Dividing Spanish Words at the End of a Line

Rules of Syllabification

sea of books for article on spanish syllabification
Un mar de libros. (A sea of books.). Photo by Richie Rich; licensed via Creative Commons.

The basic rule of hyphenation in Spanish when it involves word division at the end of a line is that the divided word in a new line typically begins with one consonant unit or a strong vowel. This can yield different results than in English, so if you're using word-processing software designed for English, you should either turn off the word-division feature or divide words manually when you're writing in Spanish.

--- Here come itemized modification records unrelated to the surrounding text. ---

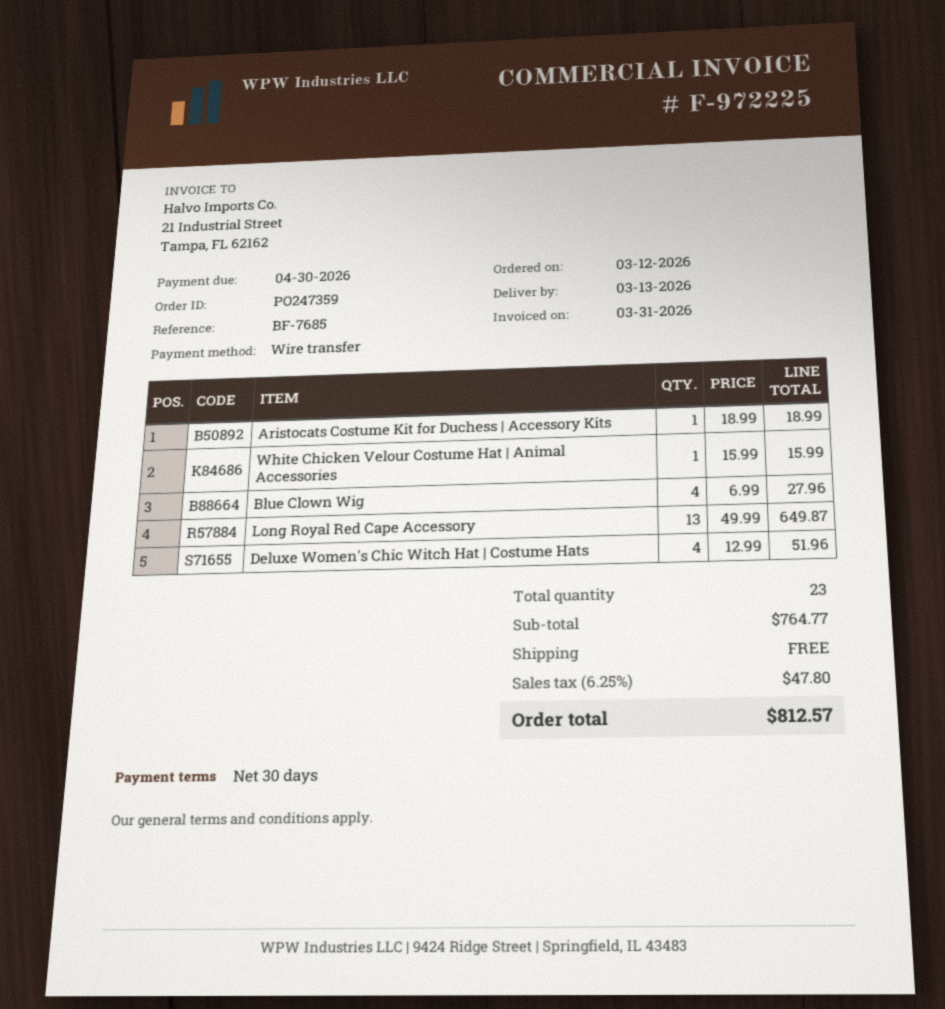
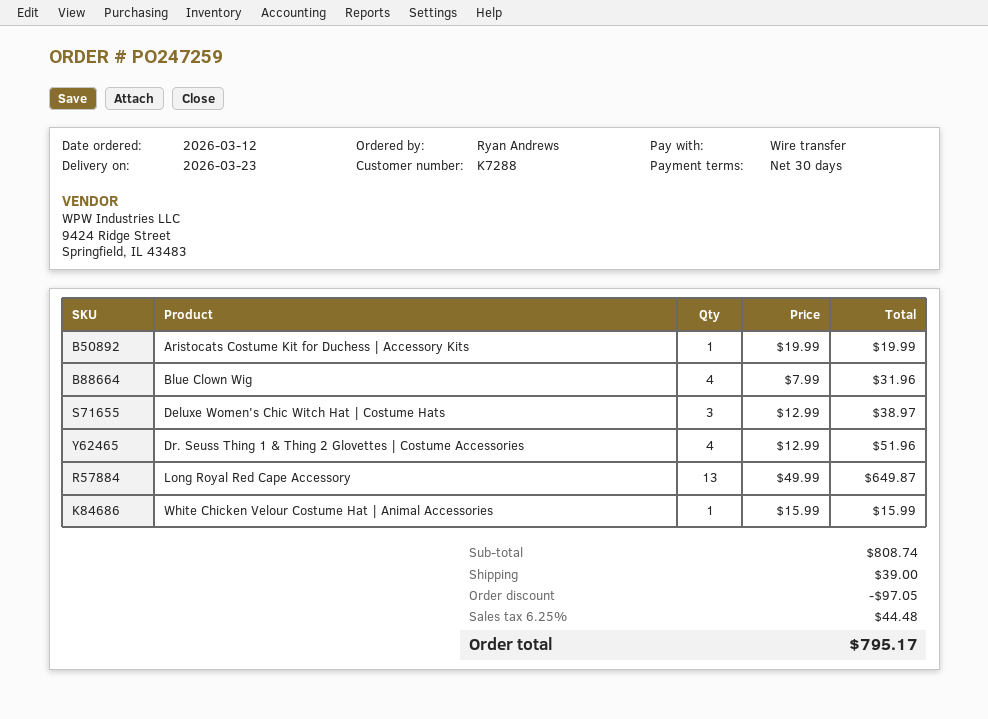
order number: PO247359 -> PO247259
delivery date: 2026-03-13 -> 2026-03-23
Aristocats Costume Kit for Duchess | Accessory Kits: 1 x 18.99 = 18.99 -> 1 x 19.99 = 19.99
Blue Clown Wig: 4 x 6.99 = 27.96 -> 4 x 7.99 = 31.96
Deluxe Women's Chic Witch Hat | Costume Hats: 4 x 12.99 = 51.96 -> 3 x 12.99 = 38.97
Dr. Seuss Thing 1 & Thing 2 Glovettes | Costume Accessories: none -> 4 x 12.99 = 51.96
subtotal: 764.77 -> 808.74
discount: none -> 97.05
shipping: 0.00 -> 39.00
tax: 6.25% = 47.80 -> 6.25% = 44.48
total: 812.57 -> 795.17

The following rules of hyphenation apply to most words you're likely to use:

No Syllable Starts With More Than One Consonant Unit

A "consonant unit" for the purposes of word division is either a single consonant (as in English, typically any letter other than a, e, i, o and u) or one of the following combinations, which (except in rare exceptions) are not separated:

  • bl
  • br
  • ch
  • cl
  • cr
  • dr
  • fl
  • fr
  • gl
  • gr
  • ll
  • pl
  • pr
  • qu
  • rr
  • tr

Additionally, divided words don't end in a consonant if a vowel (a, e, i, o or u) follows.

Note how these rules apply to the following words: ga-to, si-la-bi-fi-ca-ción, pe-rro, in-cre-í-ble, par-te, glo-sa-rio, chis-te, ca-lle, tri-ple, flo-ri-da, com-pra-do, por-que, ex-pli-car, in-no-va-ción, in-gles, fe-cha.

Diphthongs Aren't Divided

As a practical matter, the diphthong rule means that a u or an i is not separated from an adjacent vowel unless the u or i is accented and is next to a "strong" vowel (a, e or o).

Other adjacent vowels can be separated.

See how this rule applies in the following words: fui-mos, bue-no, ciu-dad, cre-er, puer-to, fe-os, fe-as, plei-to, des-pier-ta, ha-bí-an, rí-os, u-to-pí-as.

Single Letters Avoided

Unless you're dealing with very narrow columns of type, you should not leave a single letter standing by itself on one line.

Thus, while you may divide ríos, you should avoid dividing río.

Keep Prefixes Intact

You may break the first rule above to keep a prefix intact. Thus, sub-ur-bio, not su-bur-bio, and des-or-den, not de-sor-den.

The RR Exception

When a prefix ending in a vowel precedes a word that begins with an r, the r typically doubled, as in prorrumpir and contrarrevolución. When such words are divided after the prefix, the rr on the following line reverts to a single r. For example, if prorrumpir is divided after the prefix, it becomes pro-rumpir, not pro-rrumpir, and if contrarrevolución is divided, it becomes contra-revolución.